● Revision comparison data:
+ + + + + + +
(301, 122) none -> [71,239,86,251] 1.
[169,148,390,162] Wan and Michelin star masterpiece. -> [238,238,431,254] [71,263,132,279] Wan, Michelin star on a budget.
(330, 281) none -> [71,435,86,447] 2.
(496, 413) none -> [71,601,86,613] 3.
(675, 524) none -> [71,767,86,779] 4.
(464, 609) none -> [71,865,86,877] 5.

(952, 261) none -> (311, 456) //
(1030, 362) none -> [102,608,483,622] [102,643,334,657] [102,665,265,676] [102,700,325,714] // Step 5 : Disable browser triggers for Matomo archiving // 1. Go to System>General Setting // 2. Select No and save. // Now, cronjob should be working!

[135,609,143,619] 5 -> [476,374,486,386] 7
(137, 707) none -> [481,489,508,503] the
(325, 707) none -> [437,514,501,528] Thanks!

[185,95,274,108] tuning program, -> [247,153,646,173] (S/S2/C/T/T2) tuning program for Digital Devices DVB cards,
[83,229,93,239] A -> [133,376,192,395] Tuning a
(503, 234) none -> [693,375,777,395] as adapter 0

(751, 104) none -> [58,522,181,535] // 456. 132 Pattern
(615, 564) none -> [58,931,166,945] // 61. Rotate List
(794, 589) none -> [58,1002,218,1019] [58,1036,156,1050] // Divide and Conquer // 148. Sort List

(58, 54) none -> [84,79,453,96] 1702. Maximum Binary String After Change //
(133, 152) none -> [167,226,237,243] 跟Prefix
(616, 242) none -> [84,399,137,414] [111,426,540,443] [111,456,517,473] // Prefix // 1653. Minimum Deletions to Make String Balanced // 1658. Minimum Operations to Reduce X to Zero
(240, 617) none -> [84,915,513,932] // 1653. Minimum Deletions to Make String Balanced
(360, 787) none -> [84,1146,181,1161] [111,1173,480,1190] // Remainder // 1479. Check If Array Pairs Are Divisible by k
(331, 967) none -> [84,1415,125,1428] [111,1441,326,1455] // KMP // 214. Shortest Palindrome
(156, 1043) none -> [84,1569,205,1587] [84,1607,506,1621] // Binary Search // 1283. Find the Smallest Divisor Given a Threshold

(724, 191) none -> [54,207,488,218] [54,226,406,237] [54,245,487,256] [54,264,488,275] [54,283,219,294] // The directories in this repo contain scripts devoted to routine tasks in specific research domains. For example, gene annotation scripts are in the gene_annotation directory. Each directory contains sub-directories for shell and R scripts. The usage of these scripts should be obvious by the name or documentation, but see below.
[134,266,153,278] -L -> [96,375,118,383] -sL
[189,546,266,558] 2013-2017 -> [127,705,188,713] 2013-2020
+ + + + + + +
● TASK TO COMPLETE:
Transcribe the records above exactly, beginning at the line that contains "(675, 524) none -> [71,767,86,779] 4." and ending with the line that contains "(724, 191) none", both included, and nothing else.

● ANSWER BELOW:
(675, 524) none -> [71,767,86,779] 4.
(464, 609) none -> [71,865,86,877] 5.

(952, 261) none -> (311, 456) //
(1030, 362) none -> [102,608,483,622] [102,643,334,657] [102,665,265,676] [102,700,325,714] // Step 5 : Disable browser triggers for Matomo archiving // 1. Go to System>General Setting // 2. Select No and save. // Now, cronjob should be working!

[135,609,143,619] 5 -> [476,374,486,386] 7
(137, 707) none -> [481,489,508,503] the
(325, 707) none -> [437,514,501,528] Thanks!

[185,95,274,108] tuning program, -> [247,153,646,173] (S/S2/C/T/T2) tuning program for Digital Devices DVB cards,
[83,229,93,239] A -> [133,376,192,395] Tuning a
(503, 234) none -> [693,375,777,395] as adapter 0

(751, 104) none -> [58,522,181,535] // 456. 132 Pattern
(615, 564) none -> [58,931,166,945] // 61. Rotate List
(794, 589) none -> [58,1002,218,1019] [58,1036,156,1050] // Divide and Conquer // 148. Sort List

(58, 54) none -> [84,79,453,96] 1702. Maximum Binary String After Change //
(133, 152) none -> [167,226,237,243] 跟Prefix
(616, 242) none -> [84,399,137,414] [111,426,540,443] [111,456,517,473] // Prefix // 1653. Minimum Deletions to Make String Balanced // 1658. Minimum Operations to Reduce X to Zero
(240, 617) none -> [84,915,513,932] // 1653. Minimum Deletions to Make String Balanced
(360, 787) none -> [84,1146,181,1161] [111,1173,480,1190] // Remainder // 1479. Check If Array Pairs Are Divisible by k
(331, 967) none -> [84,1415,125,1428] [111,1441,326,1455] // KMP // 214. Shortest Palindrome
(156, 1043) none -> [84,1569,205,1587] [84,1607,506,1621] // Binary Search // 1283. Find the Smallest Divisor Given a Threshold

(724, 191) none -> [54,207,488,218] [54,226,406,237] [54,245,487,256] [54,264,488,275] [54,283,219,294] // The directories in this repo contain scripts devoted to routine tasks in specific research domains. For example, gene annotation scripts are in the gene_annotation directory. Each directory contains sub-directories for shell and R scripts. The usage of these scripts should be obvious by the name or documentation, but see below.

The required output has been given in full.